CHAPITRE II LE CÔTÉ CACHÉ DES ÉCRITURES (1/2)
Les religions du passé nous venons de le constater étaient
unanimes pour déclarer qu'elles présentaient un côté caché et qu'elles possédaient des « Mystères » ; cette affirmation, les hommes les plus éminents en ont prouvé la valeur, en recherchant eux-mêmes l'initiation. Il nous reste à nous assurer si le Christianisme est exclu de ce cercle des religions, s'il est seul privé d'une Gnose, s'il n'offre au monde qu'une foi élémentaire et non pas une science profonde. S'il en était ainsi, le fait serait triste et lamentable, car il indiquerait que le Christianisme n'est fait que pour une seule classe et non pour toutes les catégories humaines. Mais cela n'est pas : nous pouvons le prouver de manière à rendre impossible tout doute rationnel.
De cette preuve le Christianisme contemporain a le plus extrême besoin, car la
fleur du Christianisme périt faute de lumière. Si l'enseignement
ésotérique peut être rétabli et s'attirer
des étudiants patients et sérieux, l'enseignement
occulte, lui aussi, sera bientôt rétabli. Les
Disciples des Mystères Mineurs deviendront les candidats aux Grands Mystères et, avec le retour de la connaissance, reviendra l'autorité de l'enseignement. Oui, le besoin en est grand. Regardons le monde qui nous entoure, et nous verrons que dans l'Occident la
religion souffre précisément de la difficulté que, théoriquement, nous serions amenés à prévoir. Le Christianisme ayant perdu son enseignement
mystique et
ésotérique voit lui échapper un grand nombre de ses membres les plus intellectuels, et le réveil partiel de ces dernières années a coïncidé avec l'introduction nouvelle de certains enseignements
mystiques. Il est évident, pour toute personne ayant étudié l'
histoire des quarante dernières années du dix-neuvième siècle, qu'une foule de personnes d'un caractère
réfléchi et moral ont quitté les
églises parce que
les enseignements qu'elles y recevaient faisaient outrage à leur intelligence
et offensaient leur sens moral.
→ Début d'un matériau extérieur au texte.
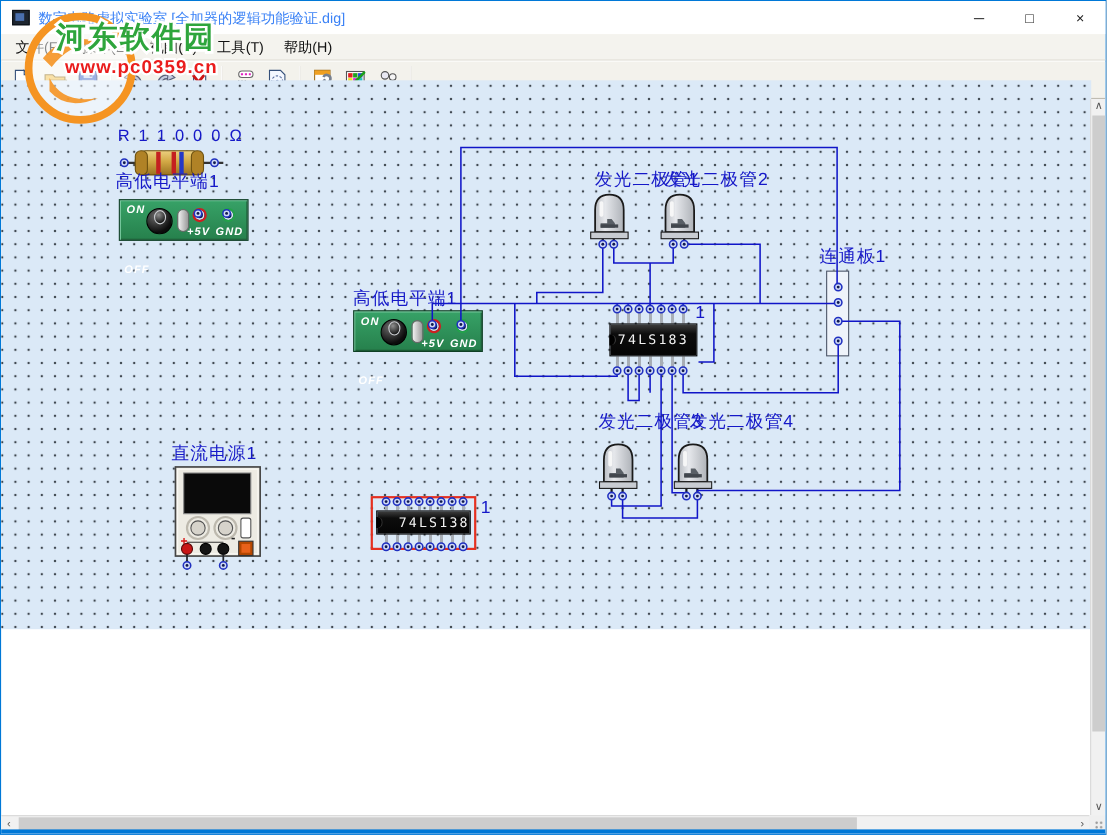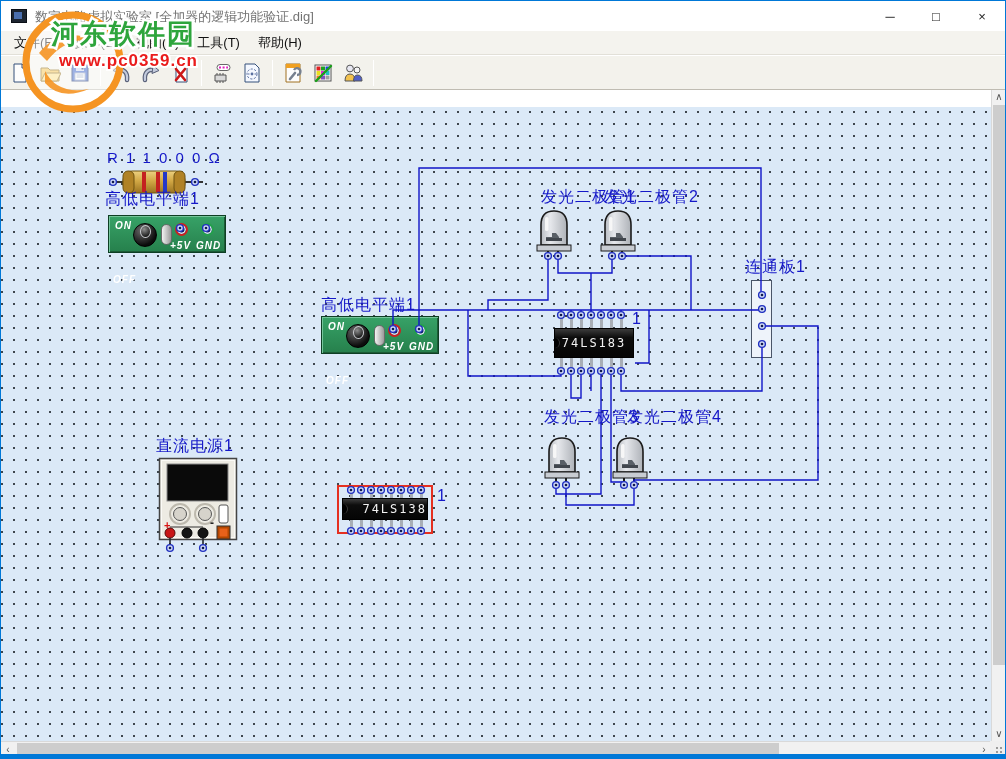"数字电路虚拟实验室 [全加器的逻辑功能验证.dig]" #title-text { color: #737373 -> #3b82f6 }
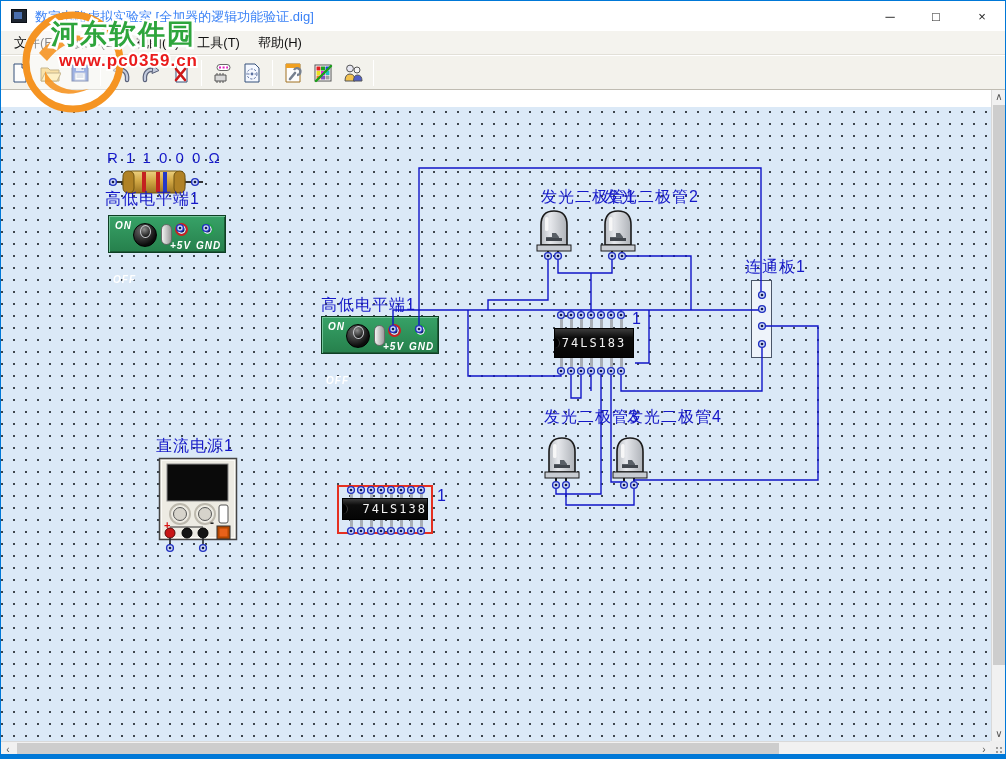"R 1 1 0 0" #canvas { height: 651px -> 499px; top: 106px -> 72px }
Il est oiseux de prétendre que l'agnosticisme,
aujourd'hui si général, a pour cause soit un défaut de sens moral, soit une froide perversité intellectuelle. Il suffit d'avoir étudié ces questions avec soin pour reconnaître que des hommes puissamment intelligents
ont été chassés du Christianisme par les idées
religieuses
rudimentaires qui leur étaient présentées par les
contradictions entre les doctrines enfin, par les données sur
Dieu,
l'homme et l'univers impossibles à admettre pour tout
esprit cultivé.
On ne peut du reste voir dans la révolte contre les dogmes de l'
Eglise
l'indice d'aucune décadence morale. Les révoltés n'étaient
pas trop mauvais pour leur
religion ; la
religion, au contraire, était
trop mauvaise pour eux. La révolte contre le Christianisme populaire a
été motivée par le réveil et le développement de la conscience ; celle-ci s'est soulevée, comme l'intelligence, contre les doctrines déshonorant à la fois
Dieu et l'homme, doctrines représentant
Dieu comme un tyran et l'homme comme essentiellement pervers et obligé de mériter son salut par une soumission d'esclave.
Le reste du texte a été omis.